# Prompt
The exercise asks you to copy every line below in which "Tasman" appears.

# Available data
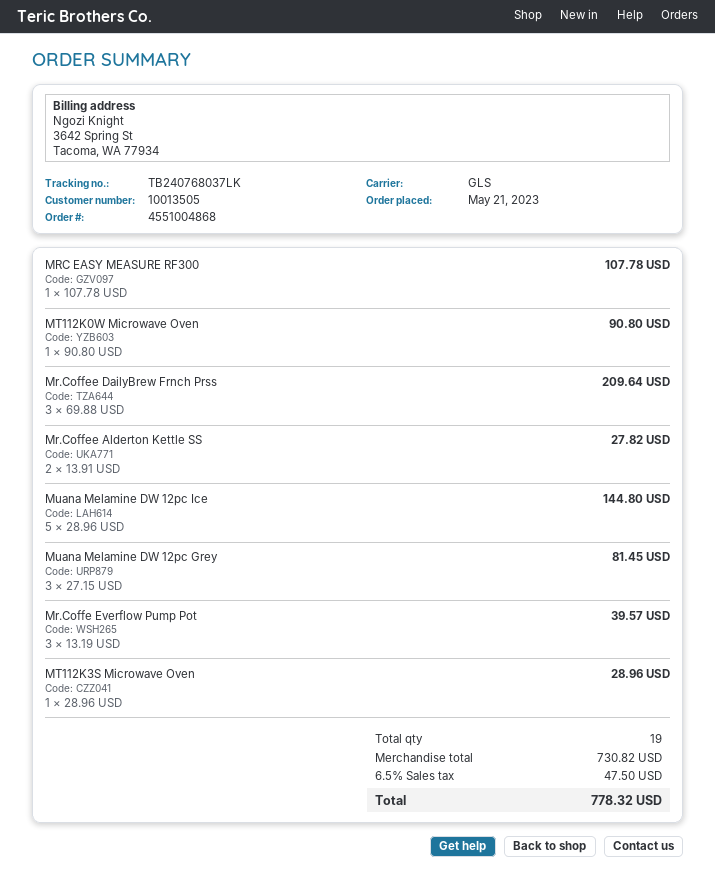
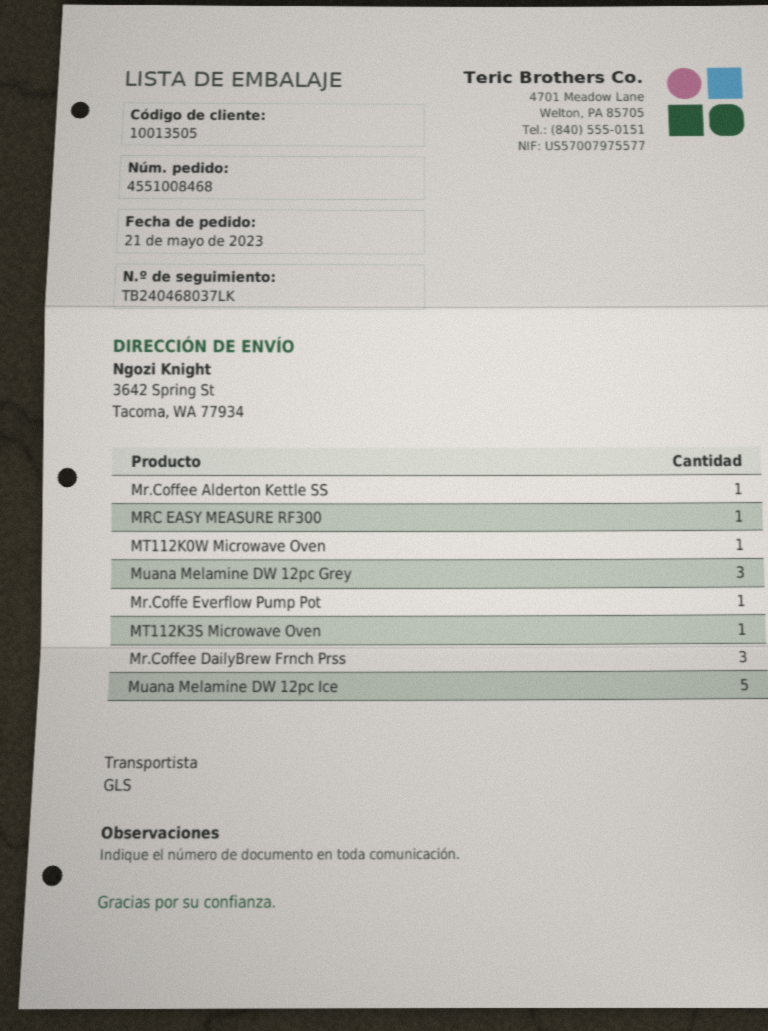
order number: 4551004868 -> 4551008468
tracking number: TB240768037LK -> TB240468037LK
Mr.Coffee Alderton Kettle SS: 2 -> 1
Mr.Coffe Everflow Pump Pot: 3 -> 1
--
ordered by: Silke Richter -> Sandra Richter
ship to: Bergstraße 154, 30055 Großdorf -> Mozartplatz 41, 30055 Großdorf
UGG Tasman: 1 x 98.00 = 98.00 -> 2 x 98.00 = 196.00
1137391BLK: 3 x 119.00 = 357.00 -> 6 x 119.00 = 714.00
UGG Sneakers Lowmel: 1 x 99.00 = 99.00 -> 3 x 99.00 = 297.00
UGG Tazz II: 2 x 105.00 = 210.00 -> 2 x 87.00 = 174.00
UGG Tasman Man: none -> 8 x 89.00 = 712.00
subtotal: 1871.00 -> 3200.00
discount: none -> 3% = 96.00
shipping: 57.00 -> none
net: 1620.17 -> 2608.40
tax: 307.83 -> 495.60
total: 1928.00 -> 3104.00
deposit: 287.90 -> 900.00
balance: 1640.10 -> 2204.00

# Answer space
UGG Tasman: 1 x 98.00 = 98.00 -> 2 x 98.00 = 196.00
UGG Tasman Man: none -> 8 x 89.00 = 712.00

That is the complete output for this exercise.